**ABOUT THIS TASK:** Please reproduce the lines from the one containing "Totals | SL: 7,943.3 -> 6,571.2" through the end of the data below exactly as they stand, and omit all pictures.

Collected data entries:

##############################

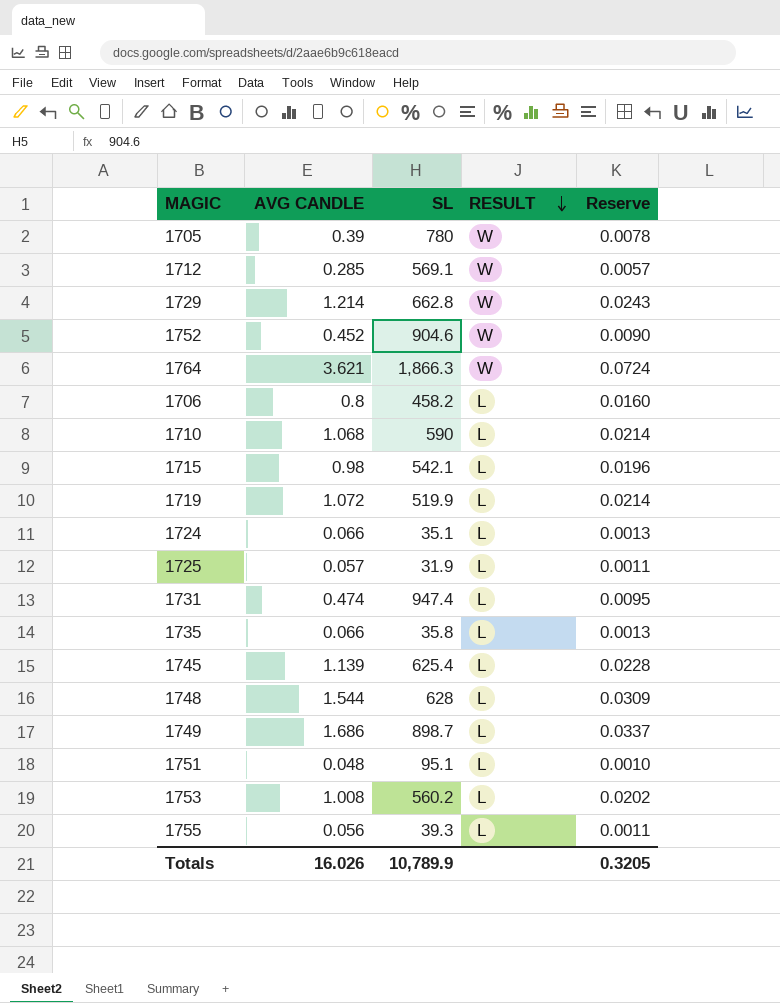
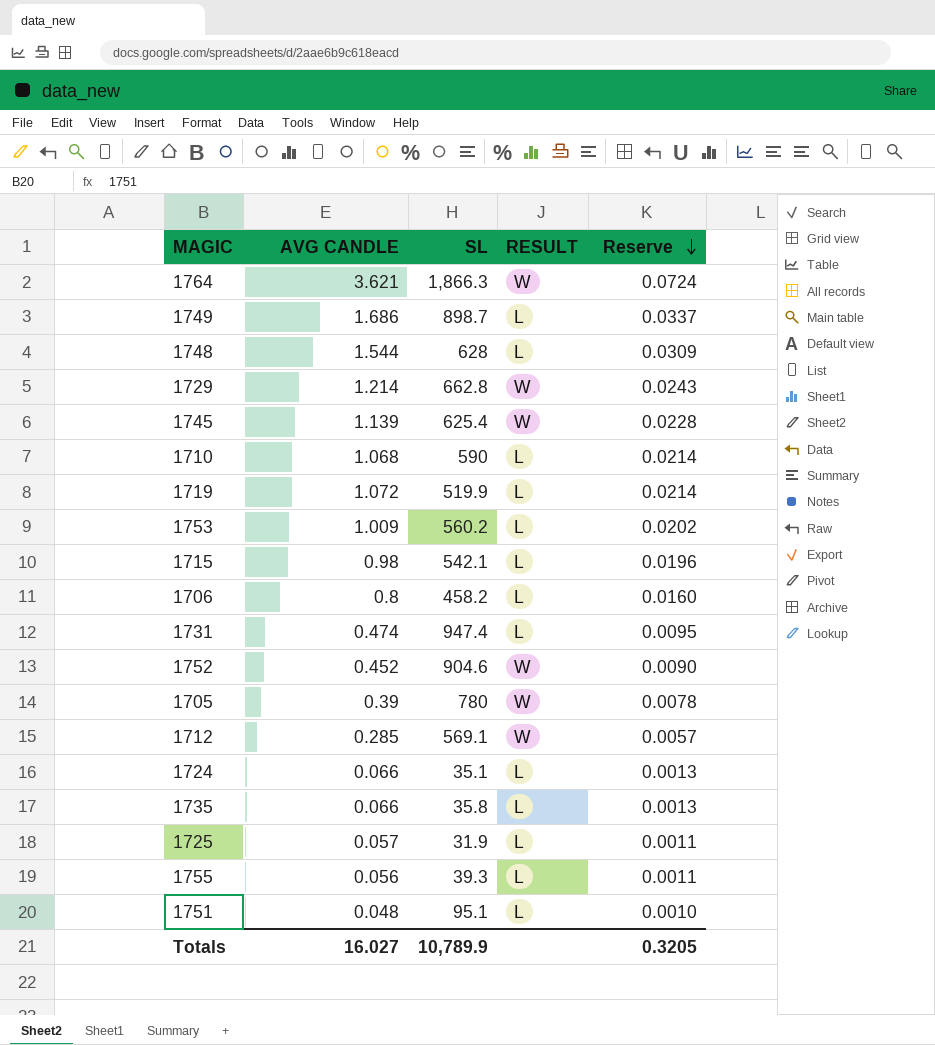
row order: RESULT descending -> Reserve descending
1745 | RESULT: L -> W
1753 | AVG CANDLE: 1.008 -> 1.009
Totals | AVG CANDLE: 16.026 -> 16.027

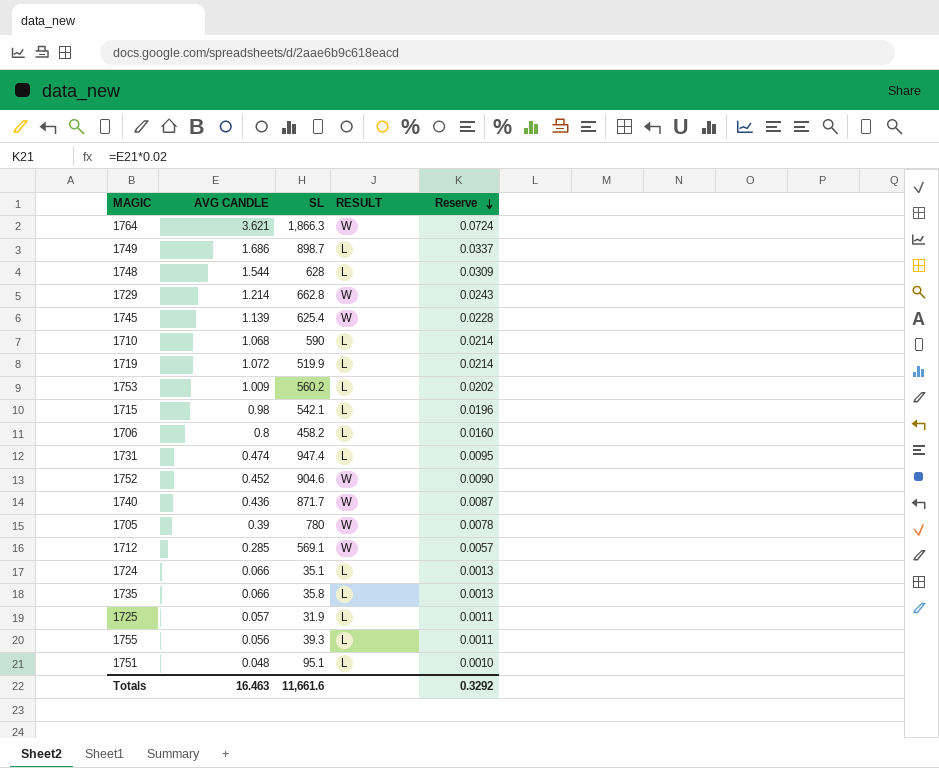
row 1740: none -> 0.436 | 871.7 | W | 0.0087
Totals | AVG CANDLE: 16.027 -> 16.463
Totals | SL: 10,789.9 -> 11,661.6
Totals | Reserve: 0.3205 -> 0.3292

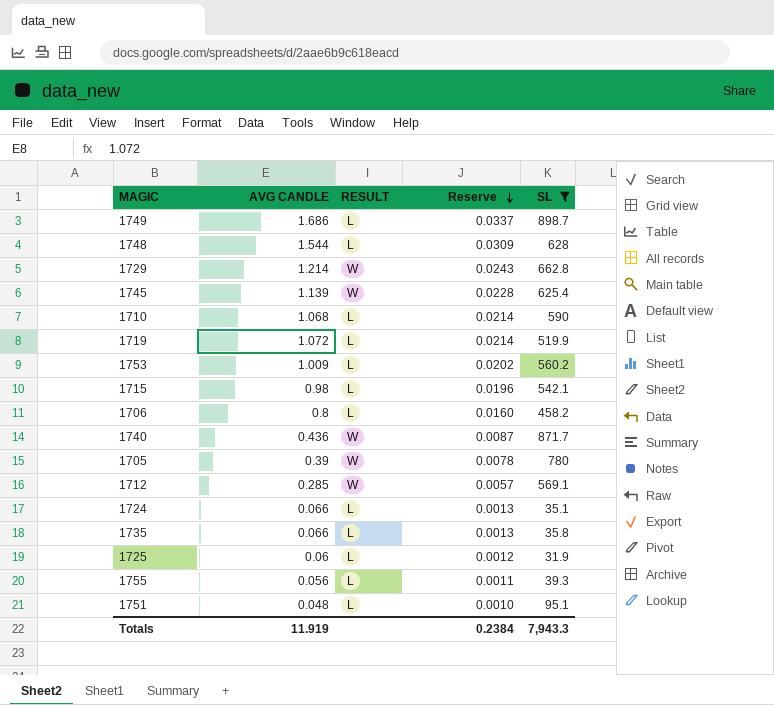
filter: none -> SL <= 898.7
column SL | position: 3 -> 5
1725 | AVG CANDLE: 0.057 -> 0.06
1725 | Reserve: 0.0011 -> 0.0012
Totals | AVG CANDLE: 16.463 -> 11.919
Totals | Reserve: 0.3292 -> 0.2384
Totals | SL: 11,661.6 -> 7,943.3

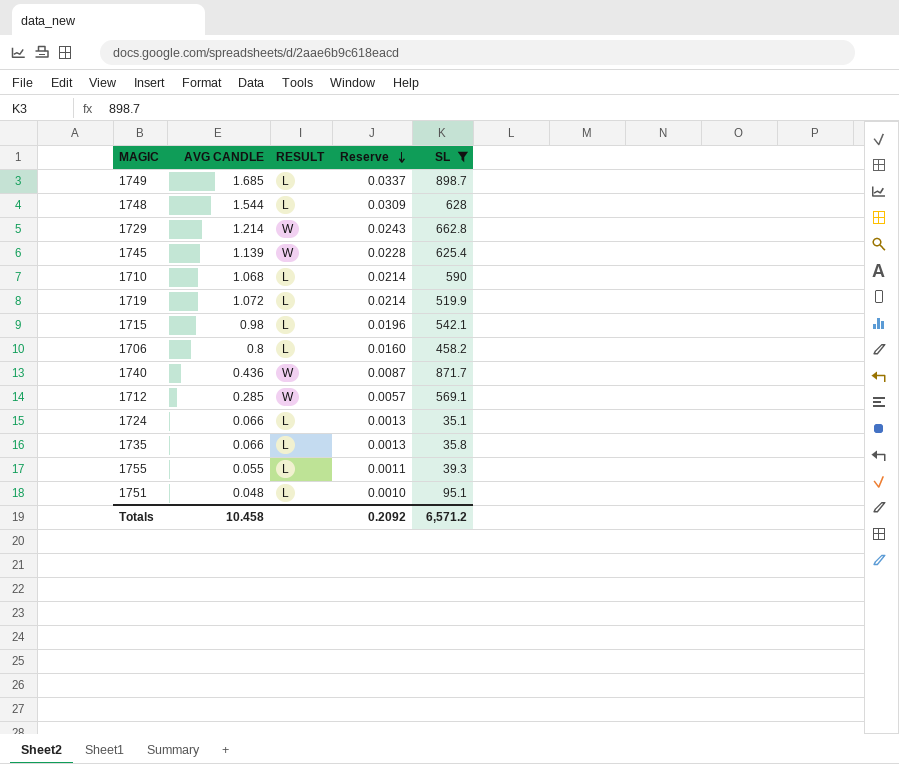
row 1753: 1.009 | L | 0.0202 | 560.2 -> none
row 1705: 0.39 | W | 0.0078 | 780 -> none
row 1725: 0.06 | L | 0.0012 | 31.9 -> none
1749 | AVG CANDLE: 1.686 -> 1.685
1755 | AVG CANDLE: 0.056 -> 0.055
Totals | AVG CANDLE: 11.919 -> 10.458
Totals | Reserve: 0.2384 -> 0.2092
Totals | SL: 7,943.3 -> 6,571.2

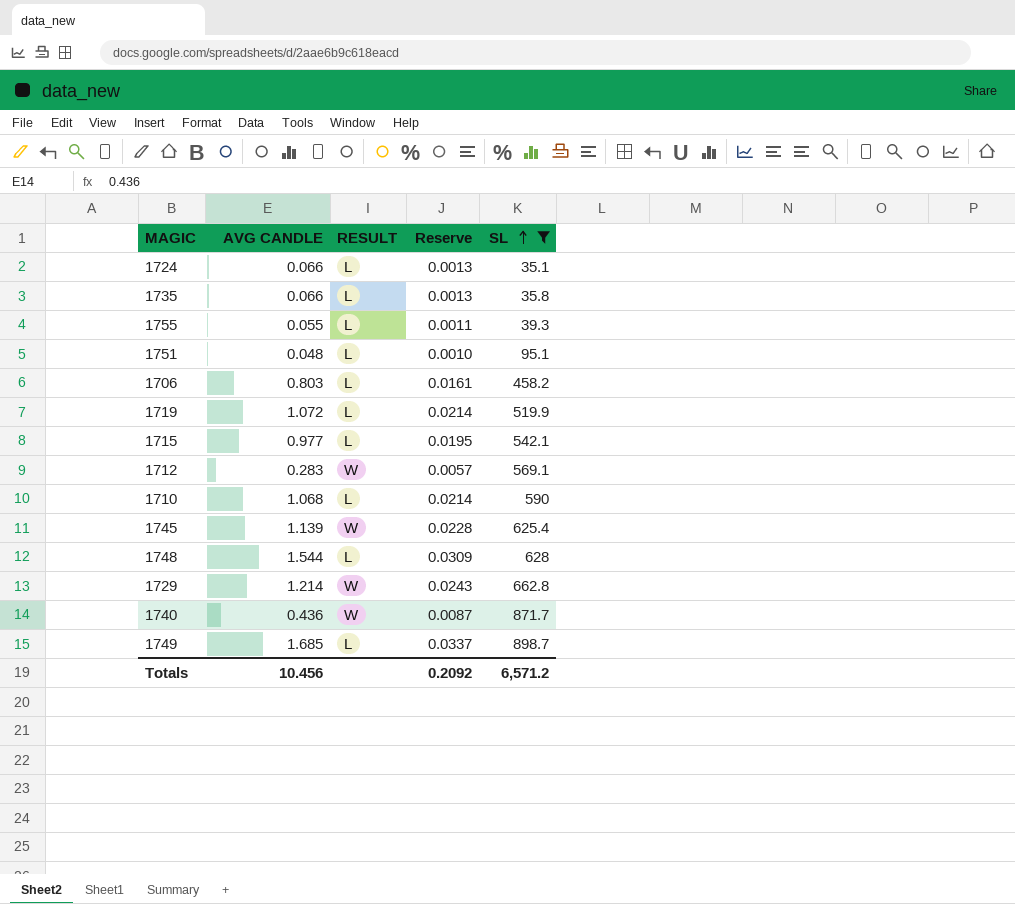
row order: Reserve descending -> SL ascending
1706 | AVG CANDLE: 0.8 -> 0.803
1706 | Reserve: 0.0160 -> 0.0161
1715 | AVG CANDLE: 0.98 -> 0.977
1715 | Reserve: 0.0196 -> 0.0195
1712 | AVG CANDLE: 0.285 -> 0.283
Totals | AVG CANDLE: 10.458 -> 10.456

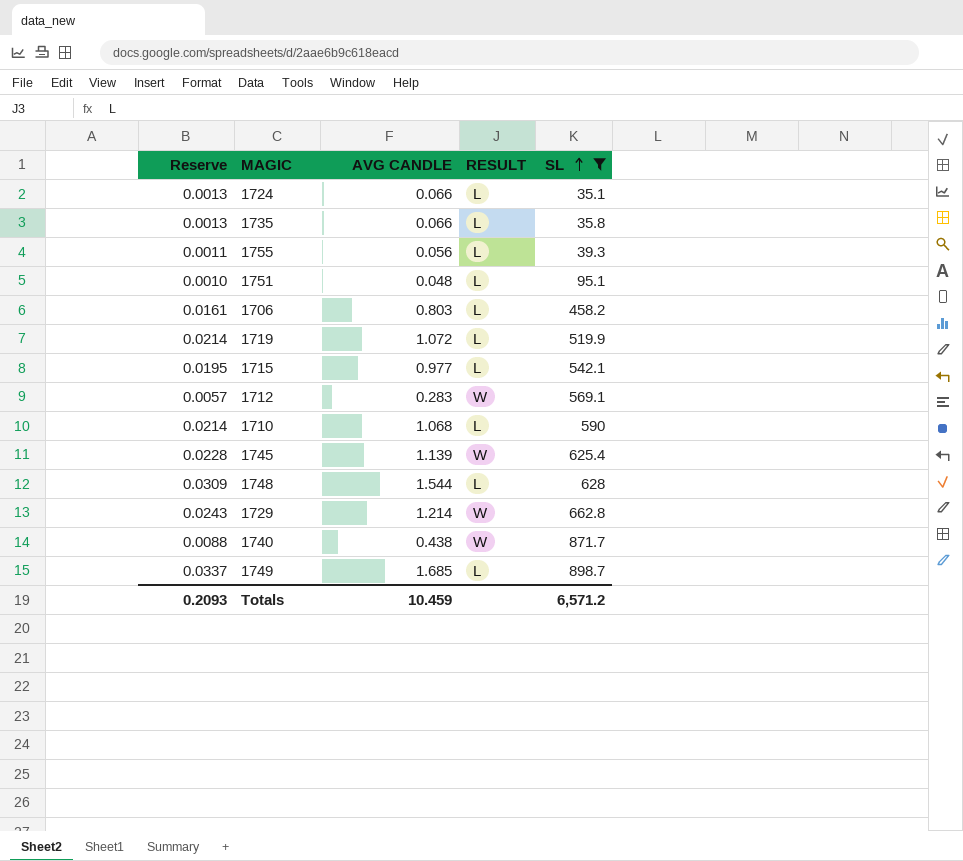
column Reserve | position: 4 -> 1
1755 | AVG CANDLE: 0.055 -> 0.056
1740 | Reserve: 0.0087 -> 0.0088
1740 | AVG CANDLE: 0.436 -> 0.438
Totals | Reserve: 0.2092 -> 0.2093
Totals | AVG CANDLE: 10.456 -> 10.459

##############################

**EXPECTED ANSWER:**
Totals | SL: 7,943.3 -> 6,571.2

row order: Reserve descending -> SL ascending
1706 | AVG CANDLE: 0.8 -> 0.803
1706 | Reserve: 0.0160 -> 0.0161
1715 | AVG CANDLE: 0.98 -> 0.977
1715 | Reserve: 0.0196 -> 0.0195
1712 | AVG CANDLE: 0.285 -> 0.283
Totals | AVG CANDLE: 10.458 -> 10.456

column Reserve | position: 4 -> 1
1755 | AVG CANDLE: 0.055 -> 0.056
1740 | Reserve: 0.0087 -> 0.0088
1740 | AVG CANDLE: 0.436 -> 0.438
Totals | Reserve: 0.2092 -> 0.2093
Totals | AVG CANDLE: 10.456 -> 10.459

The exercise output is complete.